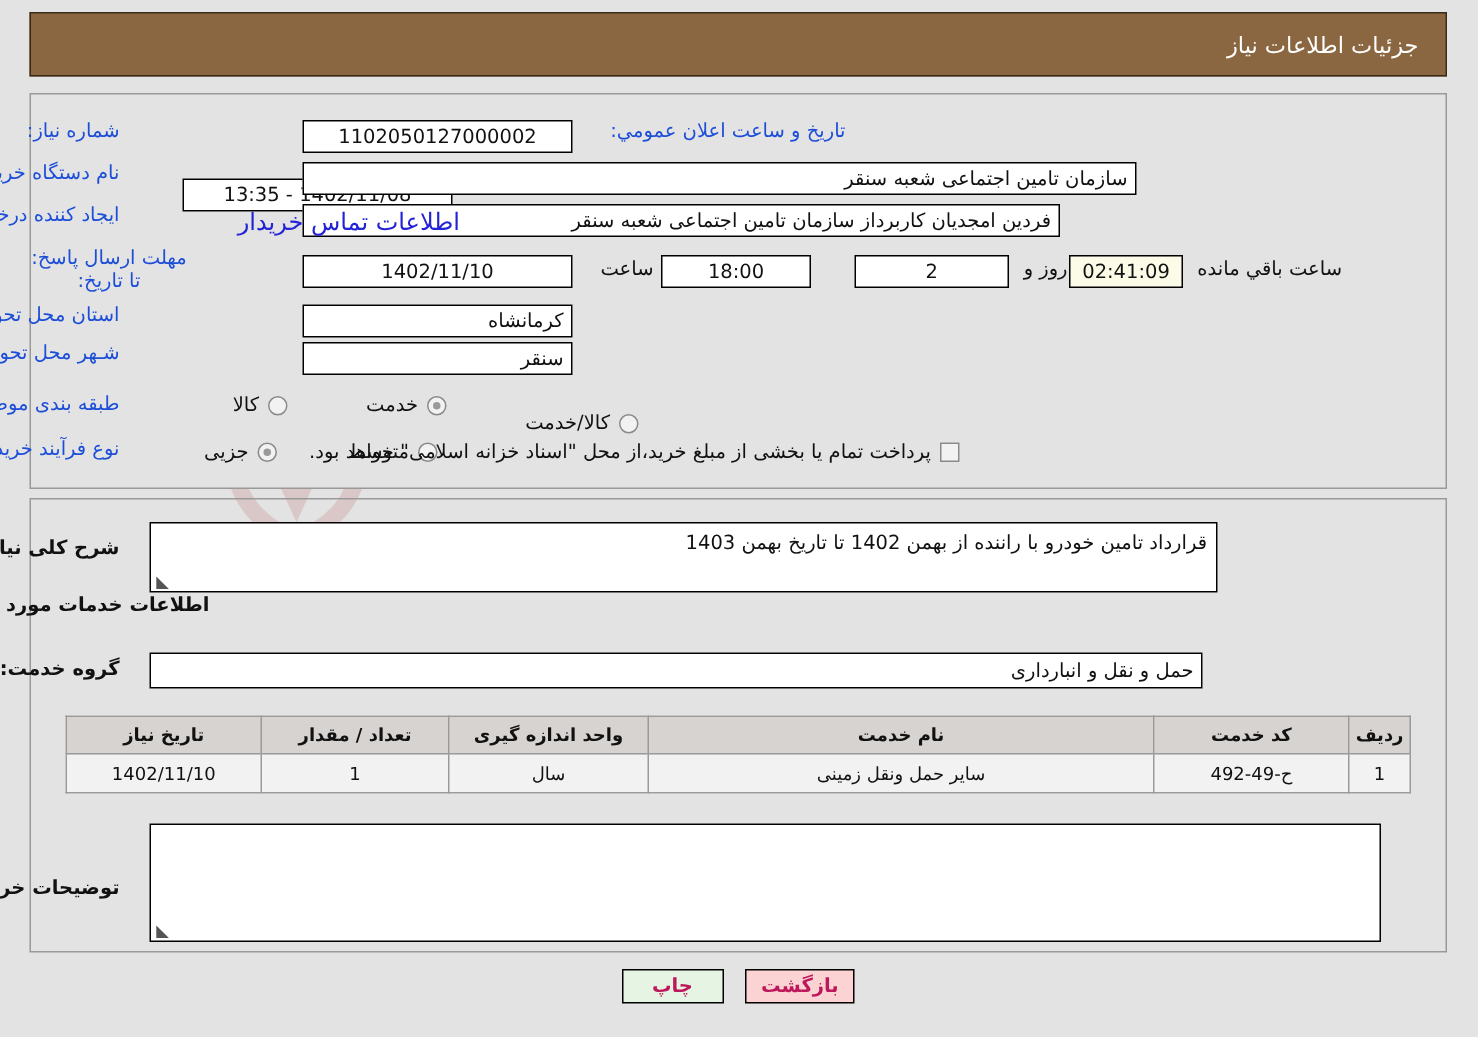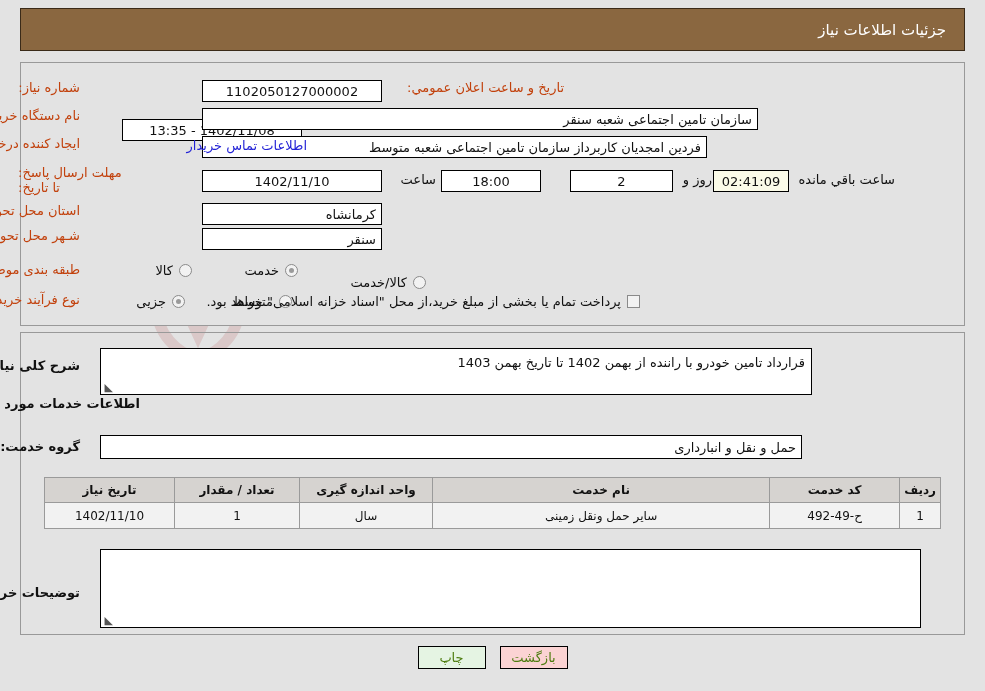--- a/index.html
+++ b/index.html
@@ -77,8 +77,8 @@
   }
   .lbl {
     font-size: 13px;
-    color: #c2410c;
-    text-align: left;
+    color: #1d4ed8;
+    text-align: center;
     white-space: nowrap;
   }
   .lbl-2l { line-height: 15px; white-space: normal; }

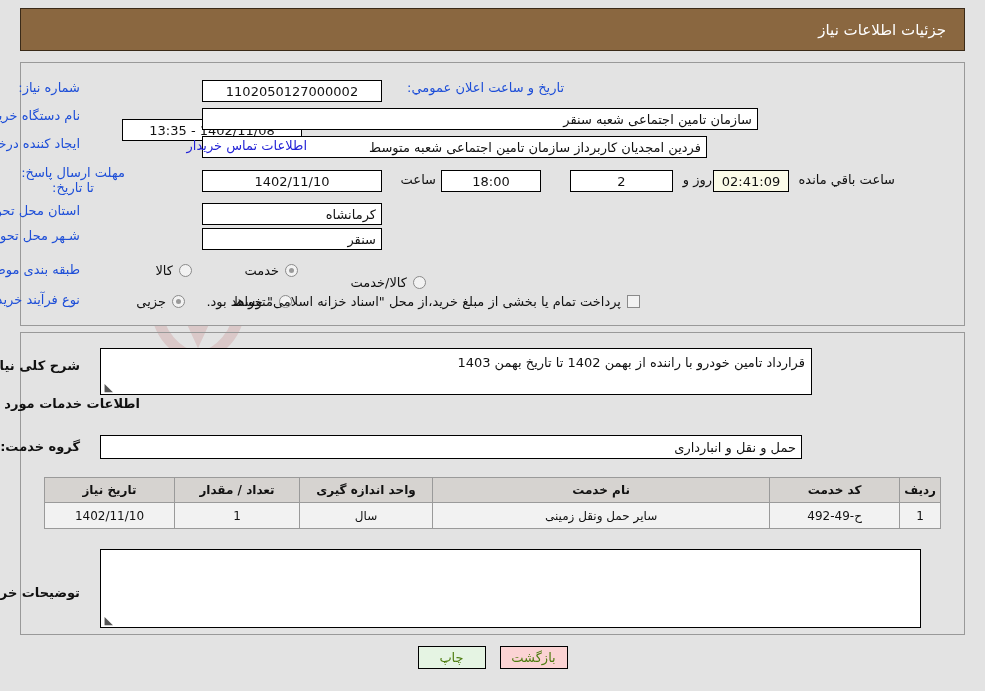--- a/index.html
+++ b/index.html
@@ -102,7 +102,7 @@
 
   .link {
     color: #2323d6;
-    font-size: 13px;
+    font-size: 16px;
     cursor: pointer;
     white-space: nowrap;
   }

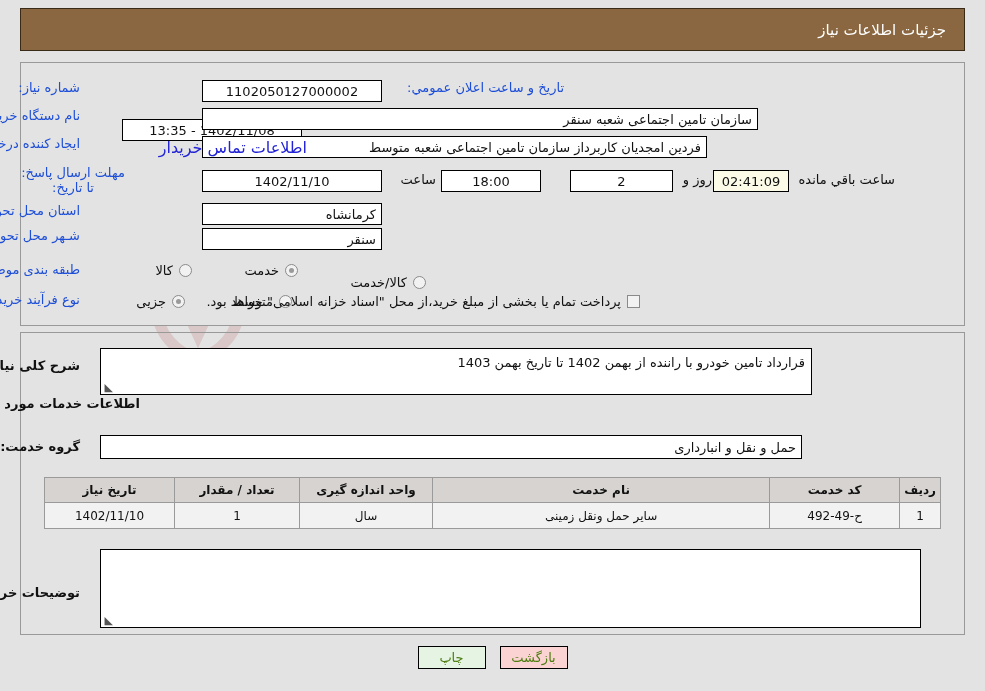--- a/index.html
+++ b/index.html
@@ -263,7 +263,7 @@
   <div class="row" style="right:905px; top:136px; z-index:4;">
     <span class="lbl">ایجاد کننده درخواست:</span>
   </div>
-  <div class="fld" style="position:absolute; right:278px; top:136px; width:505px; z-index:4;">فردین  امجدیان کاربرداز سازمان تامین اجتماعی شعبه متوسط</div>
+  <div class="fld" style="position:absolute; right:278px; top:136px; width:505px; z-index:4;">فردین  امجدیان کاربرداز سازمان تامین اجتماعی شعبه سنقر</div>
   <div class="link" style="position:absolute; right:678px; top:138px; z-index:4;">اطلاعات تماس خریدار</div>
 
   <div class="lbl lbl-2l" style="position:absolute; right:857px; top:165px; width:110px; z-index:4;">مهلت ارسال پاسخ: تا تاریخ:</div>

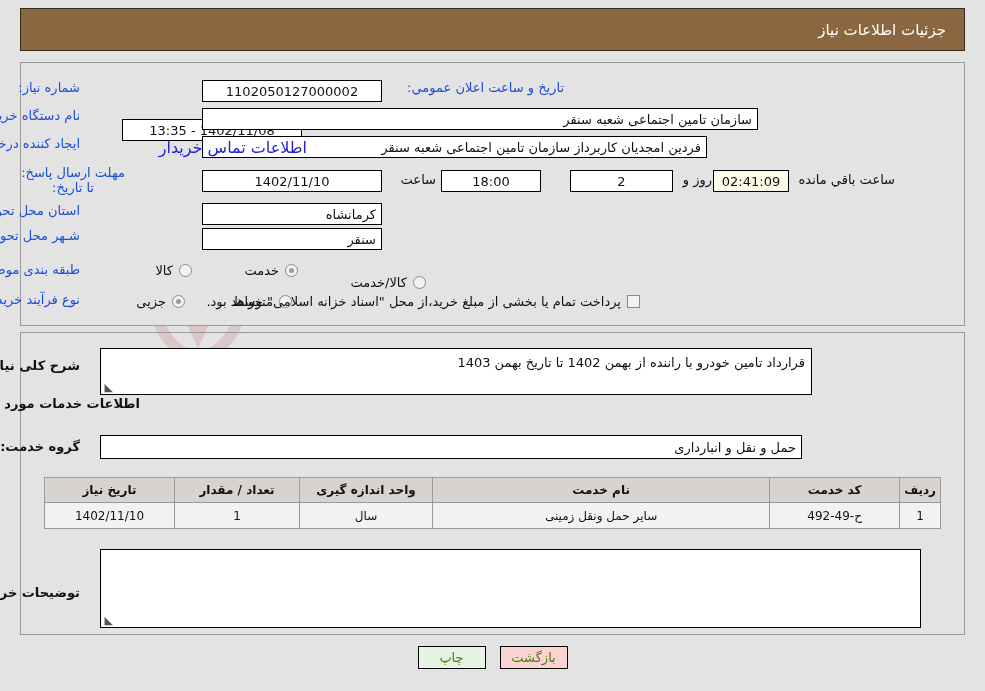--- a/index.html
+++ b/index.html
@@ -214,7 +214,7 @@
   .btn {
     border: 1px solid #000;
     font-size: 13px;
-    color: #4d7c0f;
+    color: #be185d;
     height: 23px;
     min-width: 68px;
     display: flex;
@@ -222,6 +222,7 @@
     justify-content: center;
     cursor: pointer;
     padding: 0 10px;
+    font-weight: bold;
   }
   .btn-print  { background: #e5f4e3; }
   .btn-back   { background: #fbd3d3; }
..........
WORK ORDER: Without the pictures, print all of the records exactly.

OUTPUT FOR THIS EXERCISE:
--- a/index.html
+++ b/index.html
@@ -77,8 +77,8 @@
   }
   .lbl {
     font-size: 13px;
-    color: #c2410c;
-    text-align: left;
+    color: #1d4ed8;
+    text-align: center;
     white-space: nowrap;
   }
   .lbl-2l { line-height: 15px; white-space: normal; }

--- a/index.html
+++ b/index.html
@@ -102,7 +102,7 @@
 
   .link {
     color: #2323d6;
-    font-size: 13px;
+    font-size: 16px;
     cursor: pointer;
     white-space: nowrap;
   }

--- a/index.html
+++ b/index.html
@@ -263,7 +263,7 @@
   <div class="row" style="right:905px; top:136px; z-index:4;">
     <span class="lbl">ایجاد کننده درخواست:</span>
   </div>
-  <div class="fld" style="position:absolute; right:278px; top:136px; width:505px; z-index:4;">فردین  امجدیان کاربرداز سازمان تامین اجتماعی شعبه متوسط</div>
+  <div class="fld" style="position:absolute; right:278px; top:136px; width:505px; z-index:4;">فردین  امجدیان کاربرداز سازمان تامین اجتماعی شعبه سنقر</div>
   <div class="link" style="position:absolute; right:678px; top:138px; z-index:4;">اطلاعات تماس خریدار</div>
 
   <div class="lbl lbl-2l" style="position:absolute; right:857px; top:165px; width:110px; z-index:4;">مهلت ارسال پاسخ: تا تاریخ:</div>

--- a/index.html
+++ b/index.html
@@ -214,7 +214,7 @@
   .btn {
     border: 1px solid #000;
     font-size: 13px;
-    color: #4d7c0f;
+    color: #be185d;
     height: 23px;
     min-width: 68px;
     display: flex;
@@ -222,6 +222,7 @@
     justify-content: center;
     cursor: pointer;
     padding: 0 10px;
+    font-weight: bold;
   }
   .btn-print  { background: #e5f4e3; }
   .btn-back   { background: #fbd3d3; }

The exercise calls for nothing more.